Palestina

Pencuri berseragam: Kesaksian yang terdokumentasi mengungkap pencurian oleh tentara pendudukan dari Jenin hingga Ramallah.

Tepi Barat (UNA/WAFA) - Selama Nakba Palestina tahun 1948, geng-geng Zionis menjarah dan mencuri kota-kota Palestina saat mereka mendudukinya. Selain melakukan pembantaian dan menghancurkan atau merampas rumah, properti, dan tanah, mereka juga menjarah dan merampok warga Palestina, menurut kesaksian para pengungsi dan buku-buku karya para sejarawan, termasuk sejarawan Israel.
Sejarawan Israel Adam Raz mencatat dalam bukunya bahwa geng-geng Zionis dan tentara Israel menjarah dan mencuri rumah-rumah Palestina, masjid-masjid, gereja-gereja, dan biara-biara di Beersheba, Yerusalem, Jaffa, Acre, Safed, Beit She'an, Ramla, dan Lod.
Dia menyatakan bahwa "tentara Israel yang ditempatkan di pos pemeriksaan di pintu keluar kota Lod pada bulan Juli 1948 menyita uang dan perhiasan yang mereka bawa dari warga Palestina yang dideportasi dari kota tersebut dalam perjalanan mereka ke Ramallah."
Sejarah kembali terulang saat Israel melancarkan perang pembantaian terhadap rakyat Palestina sejak 2023 Oktober XNUMX. Israel tidak hanya membunuh warga Palestina dan menghancurkan rumah mereka di Jalur Gaza, tetapi juga mencuri dan menjarah uang dan perhiasan mereka, sebelum melakukan kejahatan yang sama di Tepi Barat.
Selama agresi Israel yang sedang berlangsung terhadap kota Jenin dan kampnya, WAFA memantau kesaksian dari penduduk kamp dan sekitarnya, yang melaporkan bahwa tentara pendudukan Israel menyerbu rumah mereka dan memaksa mereka pergi, dengan klaim bahwa mereka mengubahnya menjadi pos militer.
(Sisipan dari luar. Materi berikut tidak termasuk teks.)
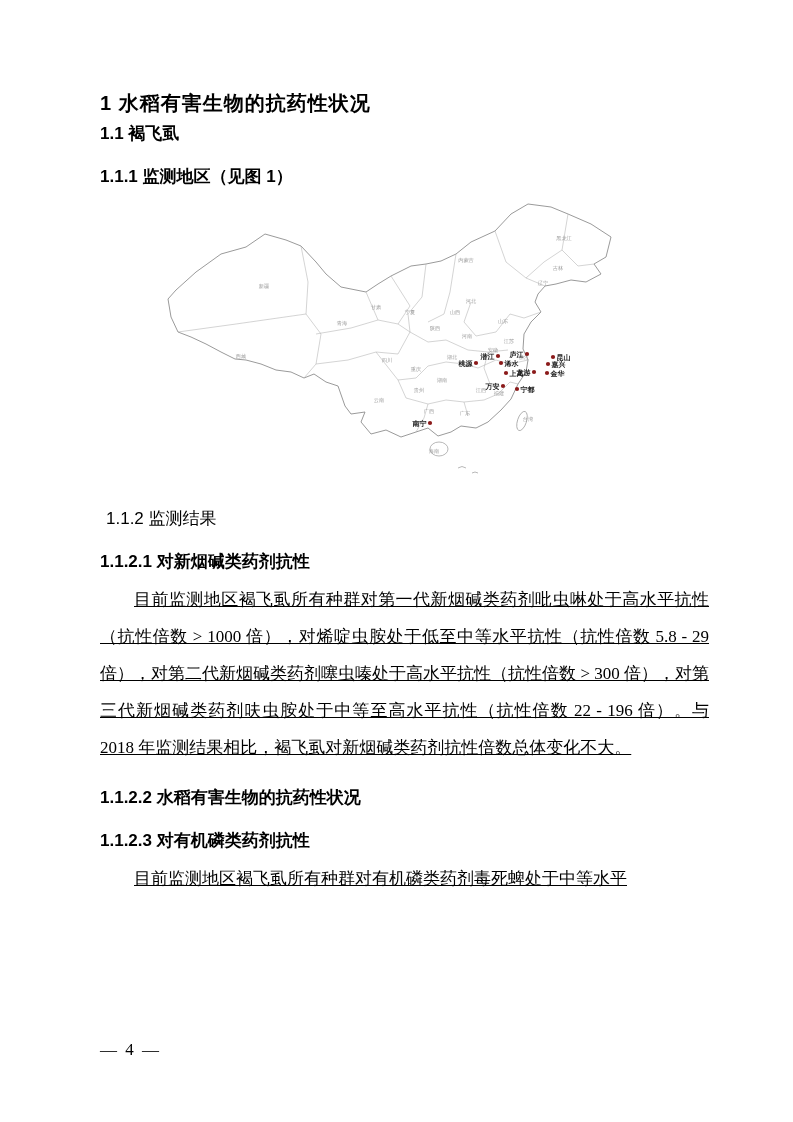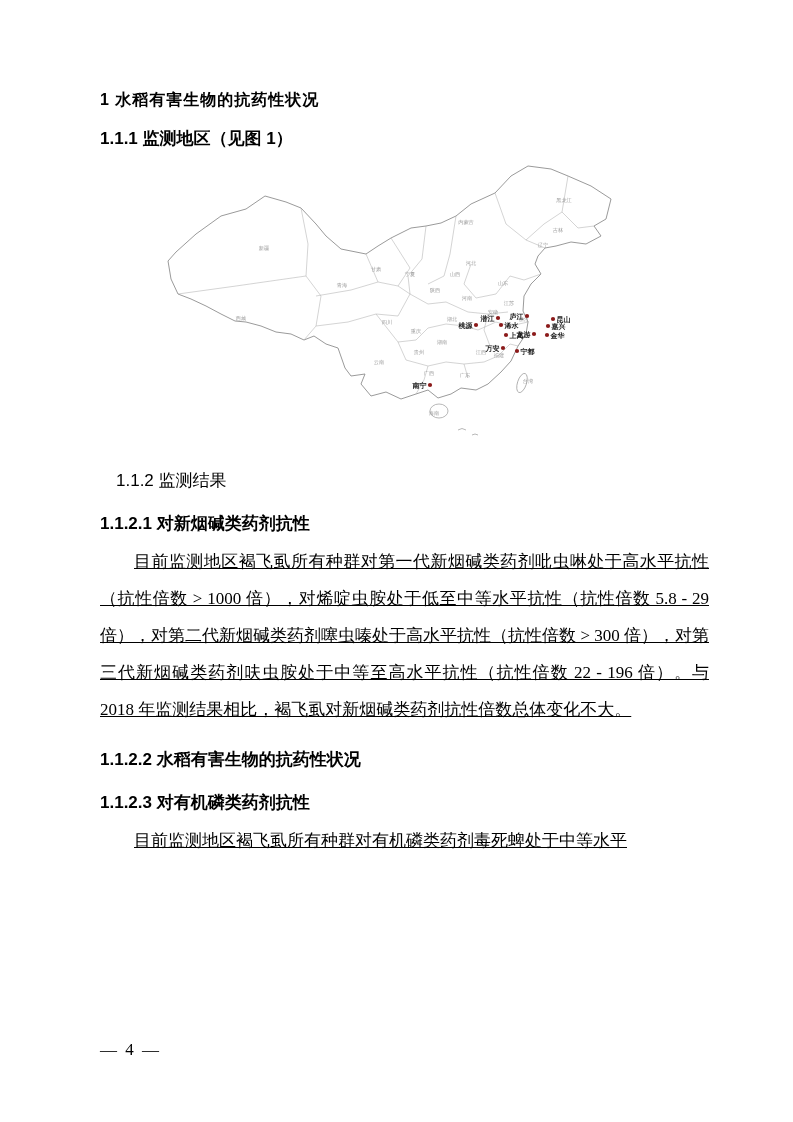--- a/index.html
+++ b/index.html
@@ -16,9 +16,9 @@
 
   .h1 {
     font-family: "Liberation Sans", "DejaVu Sans", sans-serif;
-    font-size: 16px; font-weight: bold;
+    font-size: 20px; font-weight: bold;
     letter-spacing: 1px;
-    margin: 0 0 16px 0;
+    margin: 0 0 5px 0;
   }
   .h2 {
     font-family: "Liberation Sans", "DejaVu Sans", sans-serif;

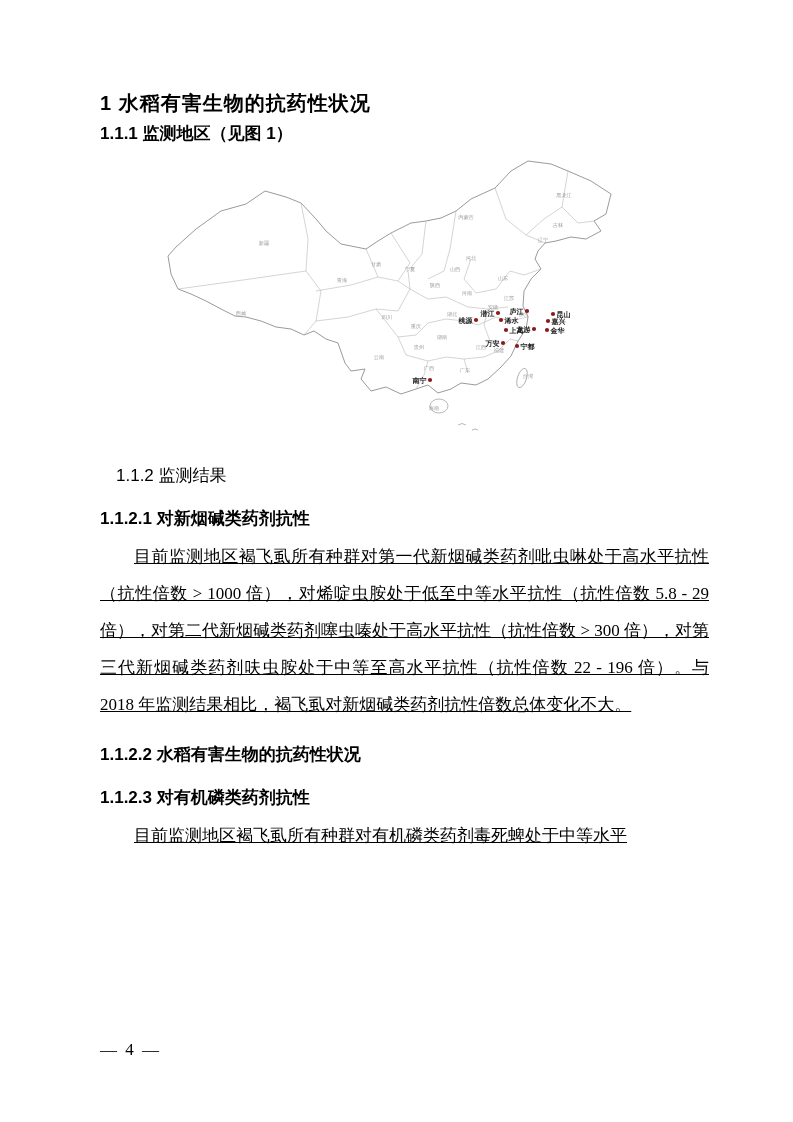--- a/index.html
+++ b/index.html
@@ -75,6 +75,7 @@
 <div class="content">
 
   <div class="h1">1  水稻有害生物的抗药性状况</div>
+  <div class="h2">1.1 褐飞虱</div>
   <div class="h3">1.1.1 监测地区（见图 1）</div>
 
   <div class="figure">

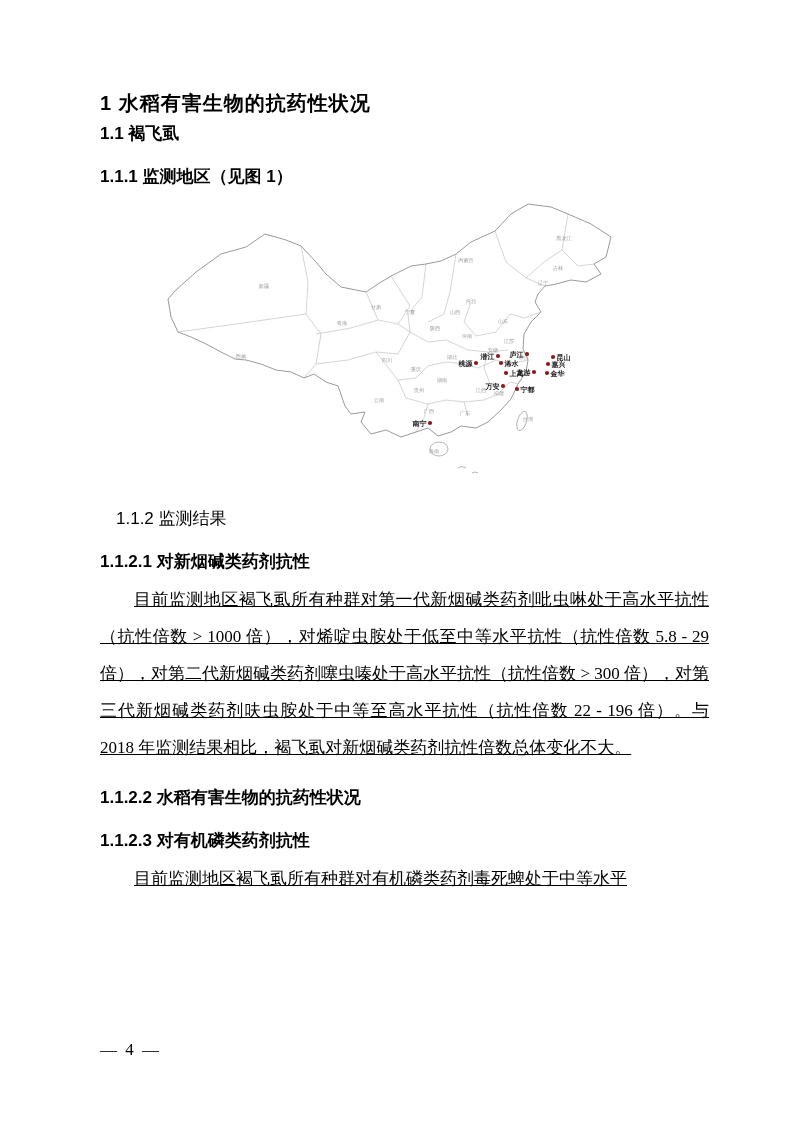--- a/index.html
+++ b/index.html
@@ -33,7 +33,7 @@
   .h3-light {
     font-family: "Liberation Sans", "DejaVu Sans", sans-serif;
     font-size: 17px; font-weight: normal;
-    margin: 16px 0 14px 16px;
+    margin: 16px 0 14px 6px;
   }
   .h4 {
     font-family: "Liberation Sans", "DejaVu Sans", sans-serif;

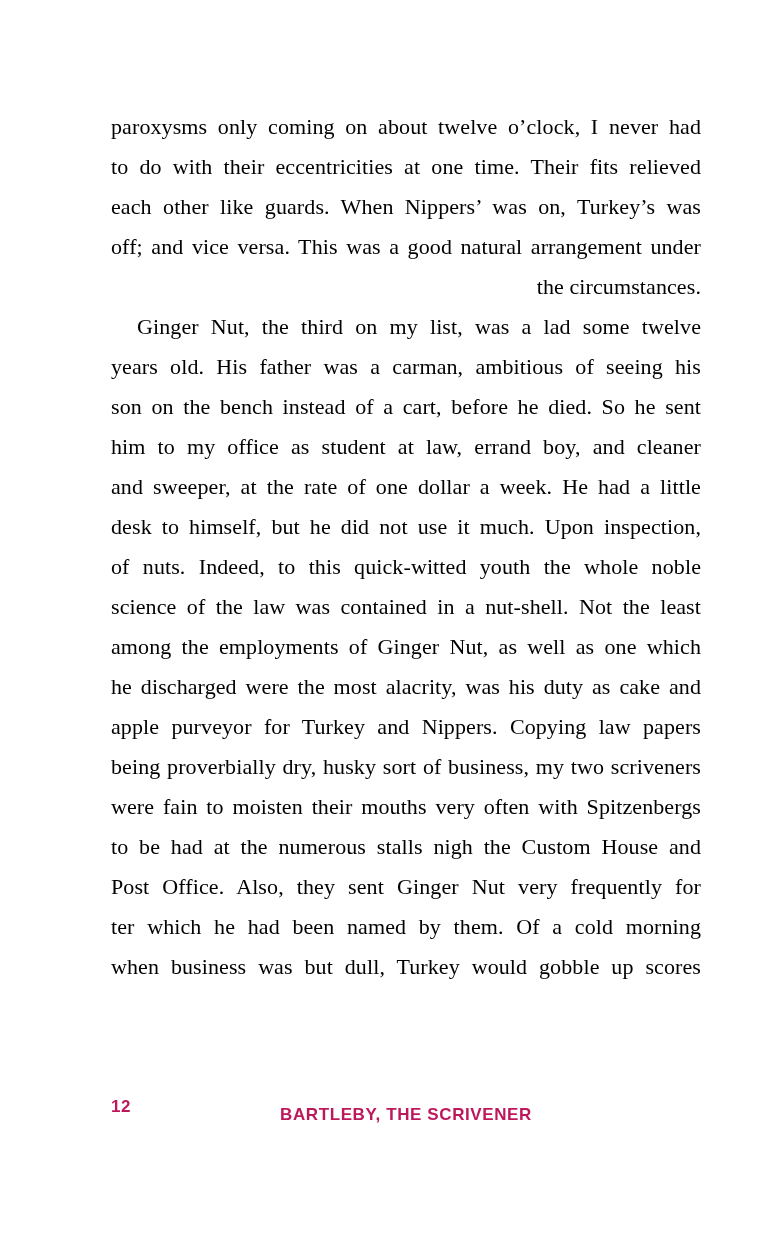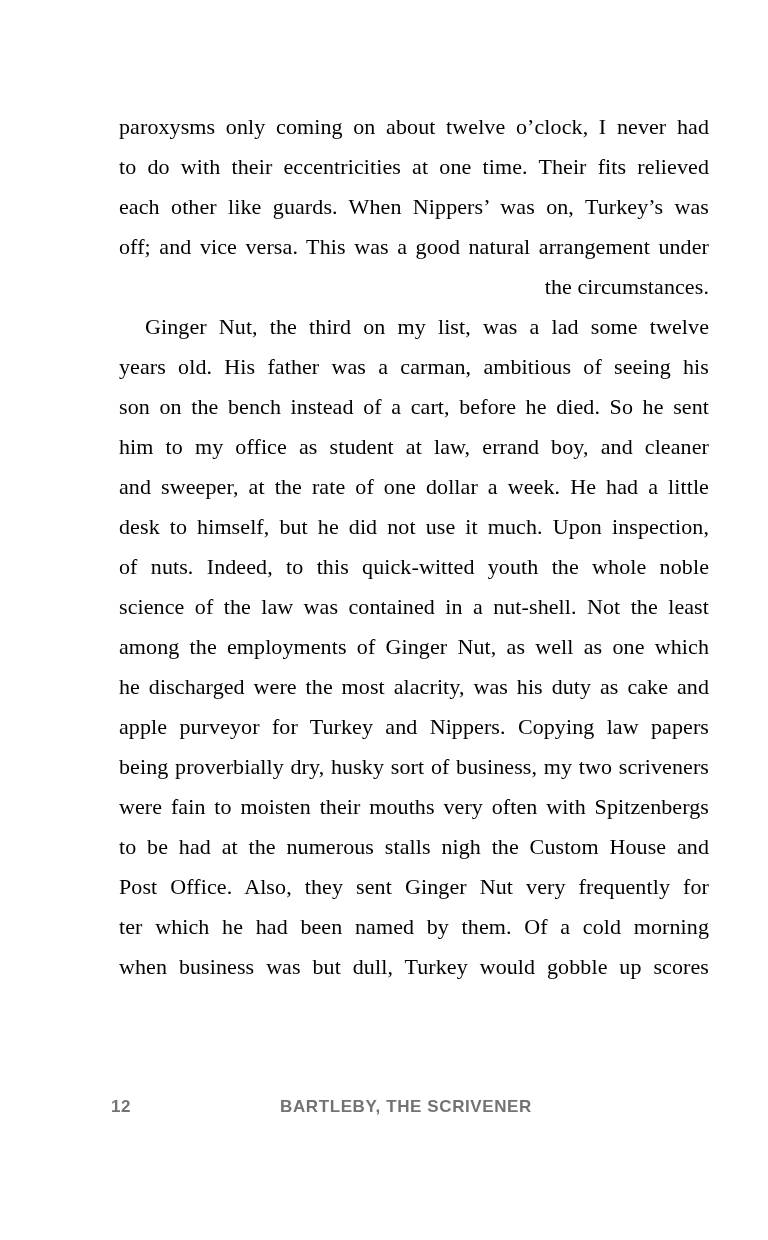--- a/index.html
+++ b/index.html
@@ -29,7 +29,6 @@
     line-height: 40px;
     color: #000000;
     letter-spacing: 0.1px;
-    margin-left: 8px;
   }
   .line {
     text-align: right;

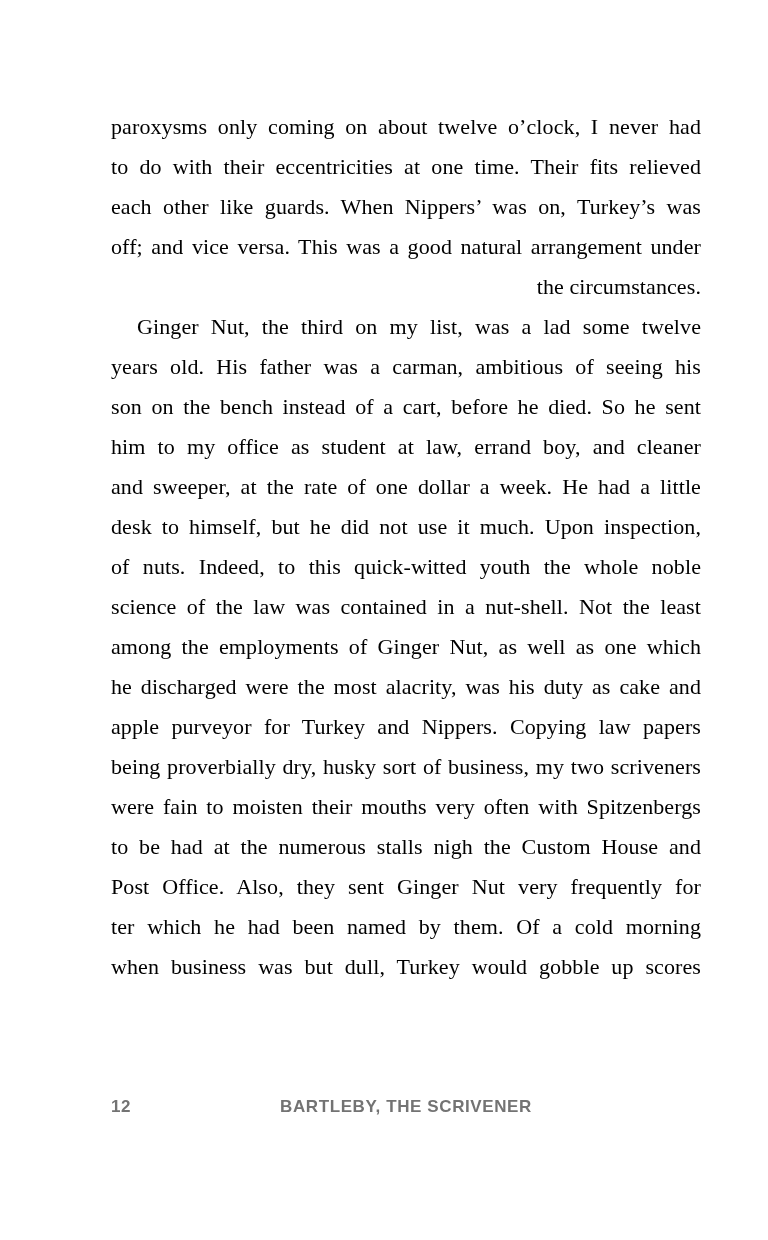--- a/index.html
+++ b/index.html
@@ -50,7 +50,7 @@
     height: 22px;
     font-family: "Liberation Sans", "DejaVu Sans", sans-serif;
     font-size: 17px;
-    color: #737373;
+    color: #be185d;
   }
   .page-number {
     position: absolute;

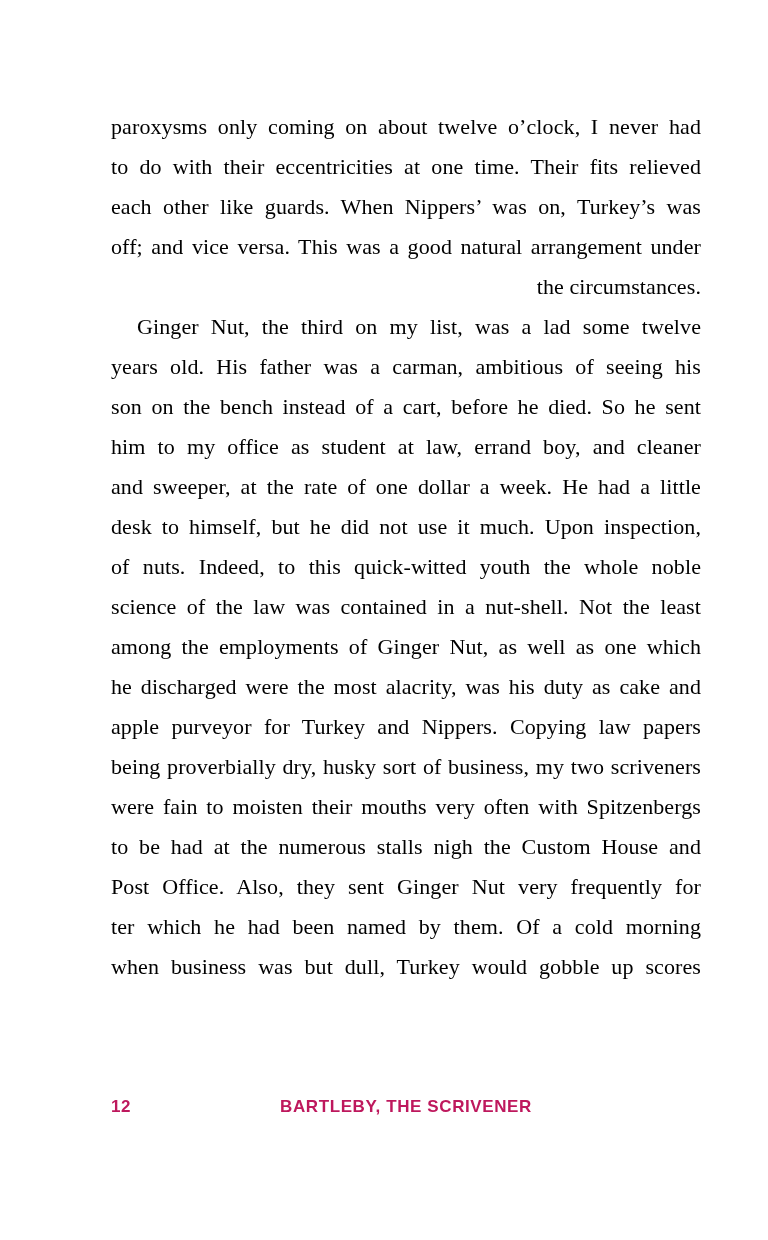--- a/index.html
+++ b/index.html
@@ -63,7 +63,7 @@
     position: absolute;
     left: 0;
     right: 0;
-    top: 0;
+    top: 8px;
     text-align: center;
     font-weight: 700;
     letter-spacing: 0.6px;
Saat kembali, penduduk menemukan penjarahan dan pencurian skala besar telah terjadi di rumah-rumah yang dievakuasi paksa.
Abu Alaa, seorang penduduk berusia 60 tahun di lingkungan Jabriyat yang menghadap kamp pengungsi Jenin, mengatakan bahwa pasukan pendudukan menyerbu rumahnya setelah meledakkan pintu-pintunya dan memaksanya untuk segera pergi karena rumahnya telah menjadi barak militer.
“Mereka membawa saya dan istri saya keluar dengan paksa, dan mencegah saya memindahkan barang-barang saya. Mereka memberi tahu saya bahwa saya punya waktu 10 menit untuk mengungsi dari rumah. Petugas yang bertugas mengancam akan membunuh saya jika saya mencoba keluar ke jalan. Dia memberi tahu saya bahwa saya harus pergi ke rumah tetangga, tetapi saya menolak dan memberi tahu istri saya bahwa kami akan berjalan menyusuri jalan sampai kami mencapai daerah terdekat dari mana kami bisa pergi ke rumah anak-anak saya. Kemudian tentara melepaskan dua peluru untuk menakut-nakuti kami, tetapi syukurlah kami dapat meninggalkan daerah itu dengan bantuan seorang pemuda yang membawa kami dengan mobilnya,” kata Abu Alaa.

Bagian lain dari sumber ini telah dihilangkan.